The listing below must be duplicated in full, with nothing altered.

-- INFORMATION SUPPLIED follows --

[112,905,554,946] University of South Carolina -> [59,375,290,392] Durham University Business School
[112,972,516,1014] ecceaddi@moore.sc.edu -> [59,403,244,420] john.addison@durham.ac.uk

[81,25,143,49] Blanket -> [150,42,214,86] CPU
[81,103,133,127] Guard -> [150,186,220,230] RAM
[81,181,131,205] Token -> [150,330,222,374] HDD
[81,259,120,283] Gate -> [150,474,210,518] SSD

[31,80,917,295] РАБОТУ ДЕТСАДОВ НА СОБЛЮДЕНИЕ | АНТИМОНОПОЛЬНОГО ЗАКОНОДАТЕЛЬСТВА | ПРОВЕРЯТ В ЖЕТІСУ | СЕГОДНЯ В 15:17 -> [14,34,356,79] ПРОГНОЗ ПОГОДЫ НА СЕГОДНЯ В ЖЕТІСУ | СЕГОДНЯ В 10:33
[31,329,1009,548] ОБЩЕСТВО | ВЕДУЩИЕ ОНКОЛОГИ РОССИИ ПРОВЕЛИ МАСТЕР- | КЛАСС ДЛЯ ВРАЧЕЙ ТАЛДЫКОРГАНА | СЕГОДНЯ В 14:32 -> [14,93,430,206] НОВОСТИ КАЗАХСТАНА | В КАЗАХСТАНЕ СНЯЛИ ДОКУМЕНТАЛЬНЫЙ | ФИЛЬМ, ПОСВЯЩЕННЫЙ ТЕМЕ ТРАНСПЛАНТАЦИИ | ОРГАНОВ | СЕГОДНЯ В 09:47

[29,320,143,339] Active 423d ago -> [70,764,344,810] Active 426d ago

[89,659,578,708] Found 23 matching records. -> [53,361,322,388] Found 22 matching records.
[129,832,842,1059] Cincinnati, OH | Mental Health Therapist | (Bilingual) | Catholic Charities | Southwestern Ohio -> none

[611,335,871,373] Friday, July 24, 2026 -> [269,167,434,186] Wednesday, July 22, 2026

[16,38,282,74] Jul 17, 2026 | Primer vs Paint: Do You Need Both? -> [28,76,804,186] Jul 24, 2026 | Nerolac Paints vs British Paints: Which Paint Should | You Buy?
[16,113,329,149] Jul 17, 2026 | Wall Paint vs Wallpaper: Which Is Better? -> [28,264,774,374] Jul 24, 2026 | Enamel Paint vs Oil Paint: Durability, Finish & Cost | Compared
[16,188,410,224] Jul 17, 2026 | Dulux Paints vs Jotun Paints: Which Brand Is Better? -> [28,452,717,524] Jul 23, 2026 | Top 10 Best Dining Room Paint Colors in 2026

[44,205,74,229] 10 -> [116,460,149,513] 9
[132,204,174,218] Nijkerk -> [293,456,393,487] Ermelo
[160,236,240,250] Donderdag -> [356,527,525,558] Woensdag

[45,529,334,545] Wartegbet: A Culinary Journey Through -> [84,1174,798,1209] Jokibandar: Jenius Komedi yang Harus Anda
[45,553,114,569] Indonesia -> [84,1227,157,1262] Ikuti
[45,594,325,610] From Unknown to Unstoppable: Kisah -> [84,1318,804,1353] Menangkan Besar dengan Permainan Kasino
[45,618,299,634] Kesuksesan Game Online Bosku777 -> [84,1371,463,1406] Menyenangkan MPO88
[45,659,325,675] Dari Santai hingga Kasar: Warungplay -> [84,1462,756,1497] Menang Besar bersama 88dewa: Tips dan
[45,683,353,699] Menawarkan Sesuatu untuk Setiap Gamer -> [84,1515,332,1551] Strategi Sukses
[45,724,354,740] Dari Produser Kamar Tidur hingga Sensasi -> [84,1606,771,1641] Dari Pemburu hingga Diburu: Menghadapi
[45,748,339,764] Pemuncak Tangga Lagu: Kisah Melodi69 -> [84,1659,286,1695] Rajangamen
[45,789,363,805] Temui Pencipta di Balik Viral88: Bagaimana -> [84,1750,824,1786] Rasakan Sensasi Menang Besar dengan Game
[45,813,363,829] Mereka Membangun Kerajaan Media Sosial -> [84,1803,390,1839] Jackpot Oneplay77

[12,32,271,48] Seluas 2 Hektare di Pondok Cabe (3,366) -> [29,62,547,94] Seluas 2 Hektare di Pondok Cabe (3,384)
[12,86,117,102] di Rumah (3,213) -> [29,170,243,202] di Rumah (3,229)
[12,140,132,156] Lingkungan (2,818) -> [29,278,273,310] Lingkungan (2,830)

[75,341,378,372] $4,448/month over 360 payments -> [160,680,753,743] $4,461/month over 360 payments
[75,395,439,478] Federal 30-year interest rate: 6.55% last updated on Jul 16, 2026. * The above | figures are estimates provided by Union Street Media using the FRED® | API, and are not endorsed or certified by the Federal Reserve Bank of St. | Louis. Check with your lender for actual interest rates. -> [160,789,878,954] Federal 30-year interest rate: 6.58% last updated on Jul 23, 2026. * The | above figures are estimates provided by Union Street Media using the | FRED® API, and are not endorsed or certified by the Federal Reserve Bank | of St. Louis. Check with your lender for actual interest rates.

-- INFORMATION SUPPLIED concluded --

■ ANSWER BOX
[112,905,554,946] University of South Carolina -> [59,375,290,392] Durham University Business School
[112,972,516,1014] ecceaddi@moore.sc.edu -> [59,403,244,420] john.addison@durham.ac.uk

[81,25,143,49] Blanket -> [150,42,214,86] CPU
[81,103,133,127] Guard -> [150,186,220,230] RAM
[81,181,131,205] Token -> [150,330,222,374] HDD
[81,259,120,283] Gate -> [150,474,210,518] SSD

[31,80,917,295] РАБОТУ ДЕТСАДОВ НА СОБЛЮДЕНИЕ | АНТИМОНОПОЛЬНОГО ЗАКОНОДАТЕЛЬСТВА | ПРОВЕРЯТ В ЖЕТІСУ | СЕГОДНЯ В 15:17 -> [14,34,356,79] ПРОГНОЗ ПОГОДЫ НА СЕГОДНЯ В ЖЕТІСУ | СЕГОДНЯ В 10:33
[31,329,1009,548] ОБЩЕСТВО | ВЕДУЩИЕ ОНКОЛОГИ РОССИИ ПРОВЕЛИ МАСТЕР- | КЛАСС ДЛЯ ВРАЧЕЙ ТАЛДЫКОРГАНА | СЕГОДНЯ В 14:32 -> [14,93,430,206] НОВОСТИ КАЗАХСТАНА | В КАЗАХСТАНЕ СНЯЛИ ДОКУМЕНТАЛЬНЫЙ | ФИЛЬМ, ПОСВЯЩЕННЫЙ ТЕМЕ ТРАНСПЛАНТАЦИИ | ОРГАНОВ | СЕГОДНЯ В 09:47

[29,320,143,339] Active 423d ago -> [70,764,344,810] Active 426d ago

[89,659,578,708] Found 23 matching records. -> [53,361,322,388] Found 22 matching records.
[129,832,842,1059] Cincinnati, OH | Mental Health Therapist | (Bilingual) | Catholic Charities | Southwestern Ohio -> none

[611,335,871,373] Friday, July 24, 2026 -> [269,167,434,186] Wednesday, July 22, 2026

[16,38,282,74] Jul 17, 2026 | Primer vs Paint: Do You Need Both? -> [28,76,804,186] Jul 24, 2026 | Nerolac Paints vs British Paints: Which Paint Should | You Buy?
[16,113,329,149] Jul 17, 2026 | Wall Paint vs Wallpaper: Which Is Better? -> [28,264,774,374] Jul 24, 2026 | Enamel Paint vs Oil Paint: Durability, Finish & Cost | Compared
[16,188,410,224] Jul 17, 2026 | Dulux Paints vs Jotun Paints: Which Brand Is Better? -> [28,452,717,524] Jul 23, 2026 | Top 10 Best Dining Room Paint Colors in 2026

[44,205,74,229] 10 -> [116,460,149,513] 9
[132,204,174,218] Nijkerk -> [293,456,393,487] Ermelo
[160,236,240,250] Donderdag -> [356,527,525,558] Woensdag

[45,529,334,545] Wartegbet: A Culinary Journey Through -> [84,1174,798,1209] Jokibandar: Jenius Komedi yang Harus Anda
[45,553,114,569] Indonesia -> [84,1227,157,1262] Ikuti
[45,594,325,610] From Unknown to Unstoppable: Kisah -> [84,1318,804,1353] Menangkan Besar dengan Permainan Kasino
[45,618,299,634] Kesuksesan Game Online Bosku777 -> [84,1371,463,1406] Menyenangkan MPO88
[45,659,325,675] Dari Santai hingga Kasar: Warungplay -> [84,1462,756,1497] Menang Besar bersama 88dewa: Tips dan
[45,683,353,699] Menawarkan Sesuatu untuk Setiap Gamer -> [84,1515,332,1551] Strategi Sukses
[45,724,354,740] Dari Produser Kamar Tidur hingga Sensasi -> [84,1606,771,1641] Dari Pemburu hingga Diburu: Menghadapi
[45,748,339,764] Pemuncak Tangga Lagu: Kisah Melodi69 -> [84,1659,286,1695] Rajangamen
[45,789,363,805] Temui Pencipta di Balik Viral88: Bagaimana -> [84,1750,824,1786] Rasakan Sensasi Menang Besar dengan Game
[45,813,363,829] Mereka Membangun Kerajaan Media Sosial -> [84,1803,390,1839] Jackpot Oneplay77

[12,32,271,48] Seluas 2 Hektare di Pondok Cabe (3,366) -> [29,62,547,94] Seluas 2 Hektare di Pondok Cabe (3,384)
[12,86,117,102] di Rumah (3,213) -> [29,170,243,202] di Rumah (3,229)
[12,140,132,156] Lingkungan (2,818) -> [29,278,273,310] Lingkungan (2,830)

[75,341,378,372] $4,448/month over 360 payments -> [160,680,753,743] $4,461/month over 360 payments
[75,395,439,478] Federal 30-year interest rate: 6.55% last updated on Jul 16, 2026. * The above | figures are estimates provided by Union Street Media using the FRED® | API, and are not endorsed or certified by the Federal Reserve Bank of St. | Louis. Check with your lender for actual interest rates. -> [160,789,878,954] Federal 30-year interest rate: 6.58% last updated on Jul 23, 2026. * The | above figures are estimates provided by Union Street Media using the | FRED® API, and are not endorsed or certified by the Federal Reserve Bank | of St. Louis. Check with your lender for actual interest rates.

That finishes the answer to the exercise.